Somites are transient, segmented blocks of tissue that emerge early in vertebrate embryonic development. They form along the central axis, playing a foundational role in establishing the segmented organization characteristic of vertebrates.
Formation of Somites
Somites begin to form during a process called somitogenesis, where they bud off sequentially from the paraxial mesoderm, a region of embryonic tissue located on either side of the neural tube. This process starts in the anterior (head) region of the trunk and proceeds caudally (towards the tail). The formation of each somite pair occurs with precision and rhythm, often described by a “segmentation clock” mechanism. This clock involves oscillating cycles of gene expression, notably involving the Notch, Wnt, and FGF signaling pathways, which dictate the exact timing and location for new somite formation.
The paraxial mesoderm first organizes into loosely defined segments called somitomeres. As development progresses, these somitomeres compact and undergo a mesenchymal-to-epithelial transition, forming distinct, epithelialized blocks. This transformation creates clear boundaries between individual somites. This process ensures somites form at specific intervals, important for the organized development of the vertebral column and associated structures.
What Somites Develop Into
Once formed, somites undergo further differentiation, giving rise to several specialized tissues that form the axial skeleton, muscles, and parts of the skin. Each somite subdivides into distinct regions: the sclerotome, myotome, and dermatome. A fourth component, the syndetome, also forms, contributing to tendons.
The sclerotome differentiates into the cartilage and bone components of the axial skeleton, specifically forming the vertebrae and ribs. Sclerotomal cells migrate medially towards the notochord and neural tube, where they condense to form the vertebral bodies and neural arches. The myotome is the precursor to most skeletal muscles of the trunk and limbs.
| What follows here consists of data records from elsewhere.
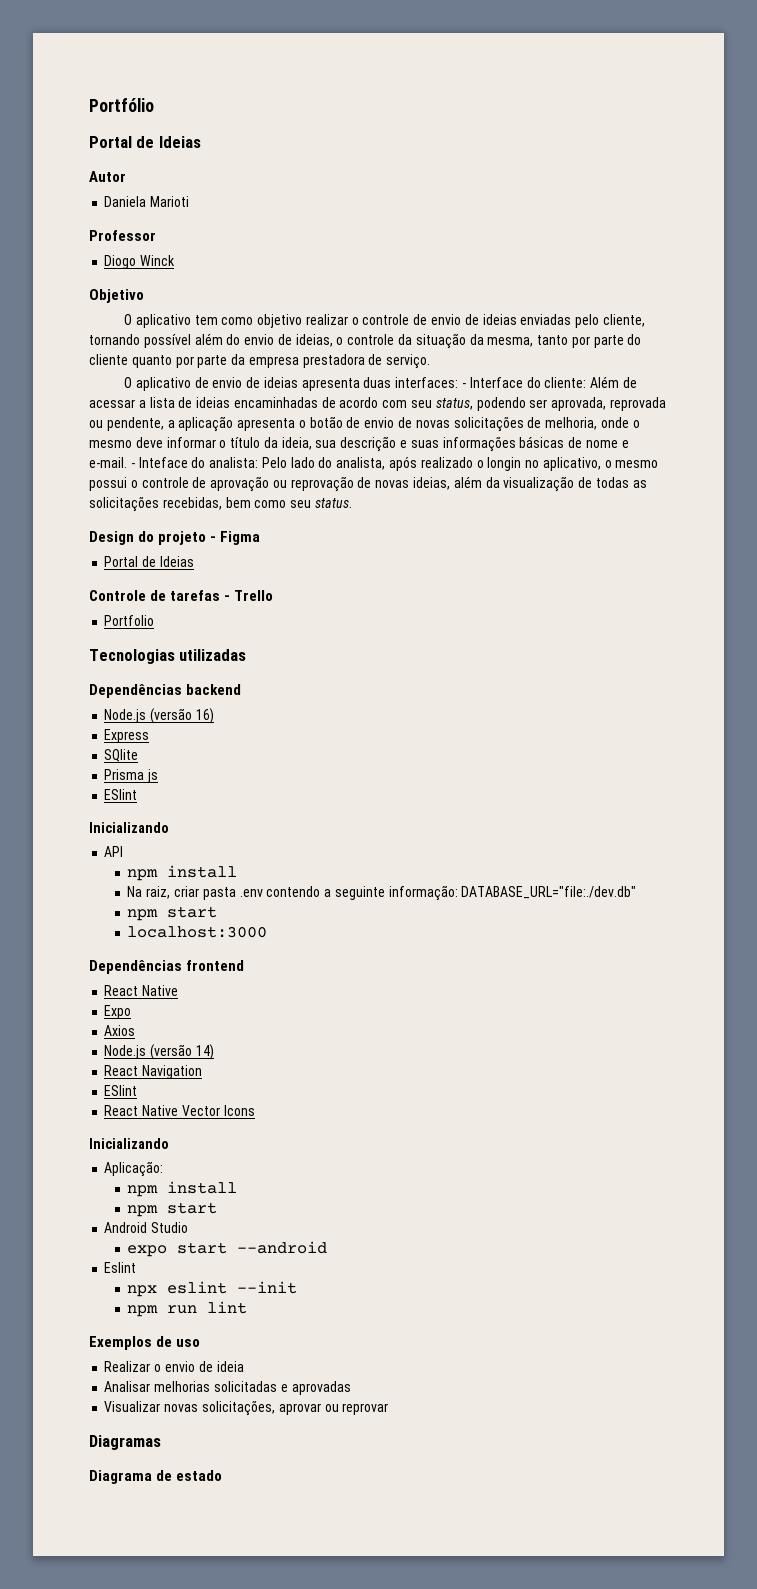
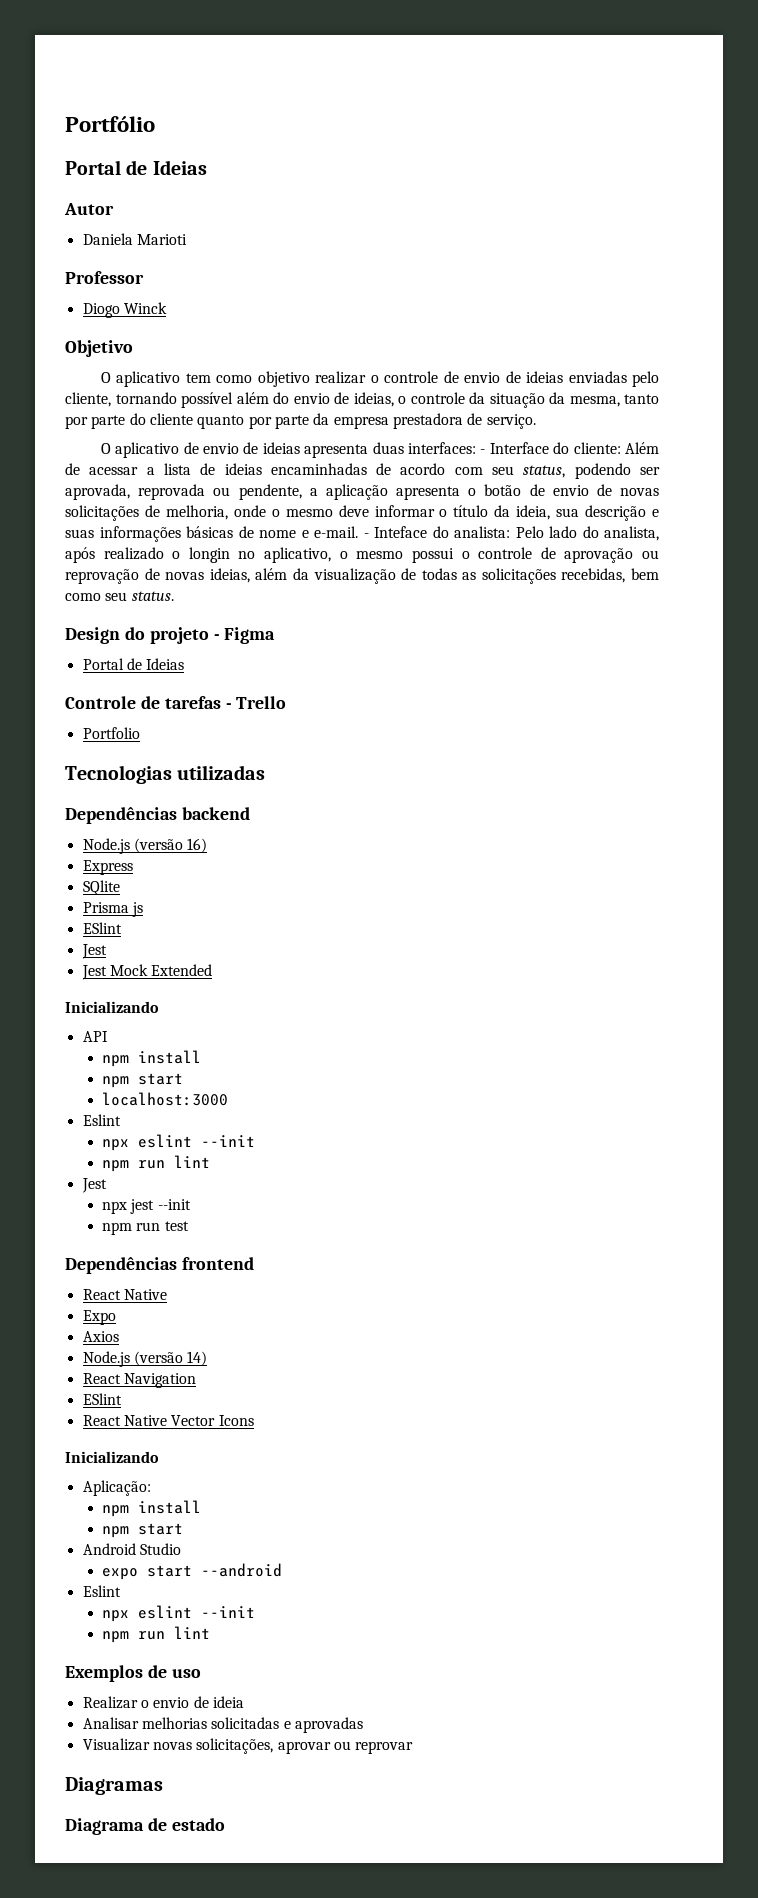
  Prisma js
  ESlint
+ Jest
+ Jest Mock Extended
  API
  npm install
- Na raiz, criar pasta .env contendo a seguinte informação: DATABASE_URL="file:./dev.db"
  npm start
  localhost:3000
+ Eslint
+ npx eslint --init
+ npm run lint
+ Jest
+ npx jest --init
+ npm run test

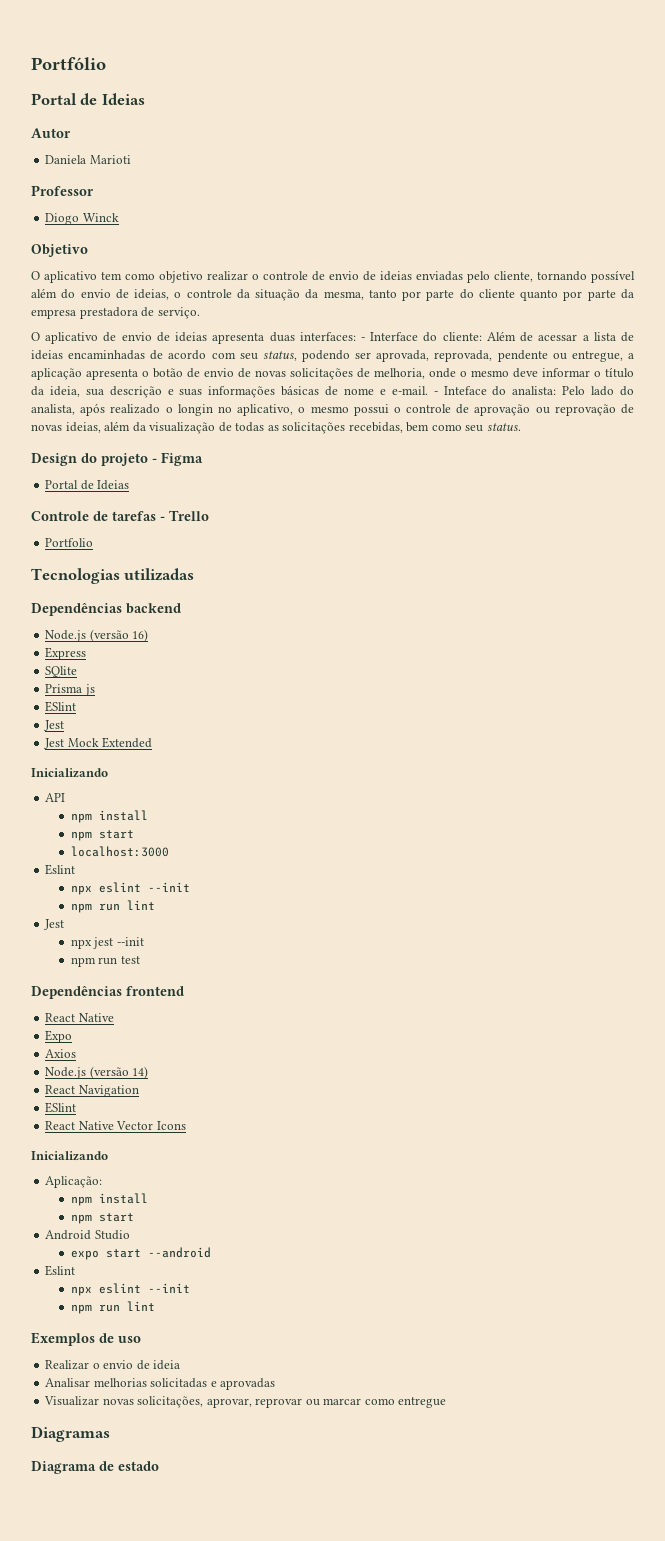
- O aplicativo de envio de ideias apresenta duas interfaces: - Interface do cliente: Além de acessar a lista de ideias encaminhadas de acordo com seu status, podendo ser aprovada, reprovada ou pendente, a aplicação apresenta o botão de envio de novas solicitações de melhoria, onde o mesmo deve informar o título da ideia, sua descrição e suas informações básicas de nome e e-mail.
+ O aplicativo de envio de ideias apresenta duas interfaces: - Interface do cliente: Além de acessar a lista de ideias encaminhadas de acordo com seu status, podendo ser aprovada, reprovada, pendente ou entregue, a aplicação apresenta o botão de envio de novas solicitações de melhoria, onde o mesmo deve informar o título da ideia, sua descrição e suas informações básicas de nome e e-mail.
- Visualizar novas solicitações, aprovar ou reprovar
+ Visualizar novas solicitações, aprovar, reprovar ou marcar como entregue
Myotome cells proliferate and differentiate into muscle fibers, eventually forming the epaxial (back) and hypaxial (body wall and limb) muscles. The dermatome contributes to the dermis, the inner layer of skin, in specific regions of the body. Cells from the dermatome migrate to their final positions and interact with the overlying ectoderm to form the skin.
Significance of Somites
Somites are important for establishing the segmented body plan characteristic of vertebrates. Their sequential formation along the anterior-posterior axis provides a template for the organization of many body structures. This segmentation is evident in the repeating units of the vertebral column and the arrangement of trunk muscles.
Somites play an important role in patterning and organizing other developing systems. They provide positional information that guides the development of structures along the anterior-posterior axis, influencing gene expression that determines regional identity. Somites also determine the migratory paths of neural crest cells and spinal nerve axons, helping to organize the developing nervous system in a segmented manner. This arrangement ensures spinal nerves properly innervate the muscles and skin derived from the somites.
Somites and Developmental Health
Disruptions during somitogenesis can lead to congenital anomalies affecting the musculoskeletal system, such as defects of the spine, ribs, and associated musculature. For example, conditions like hemivertebrae, where vertebrae are wedge-shaped or incompletely formed, arise from improper somite segmentation.
Such defects can lead to spinal curvatures like scoliosis, which may manifest as a result of early perturbations in muscle formation or disturbed communication between developing vertebrae and muscles. Disorders like spondylocostal dysostosis, characterized by vertebral and rib abnormalities, are linked to mutations in genes involved in the Notch signaling pathway that regulates somitogenesis. The precise formation of somites is important for healthy musculoskeletal development, and any deviation can affect the body’s structure and function.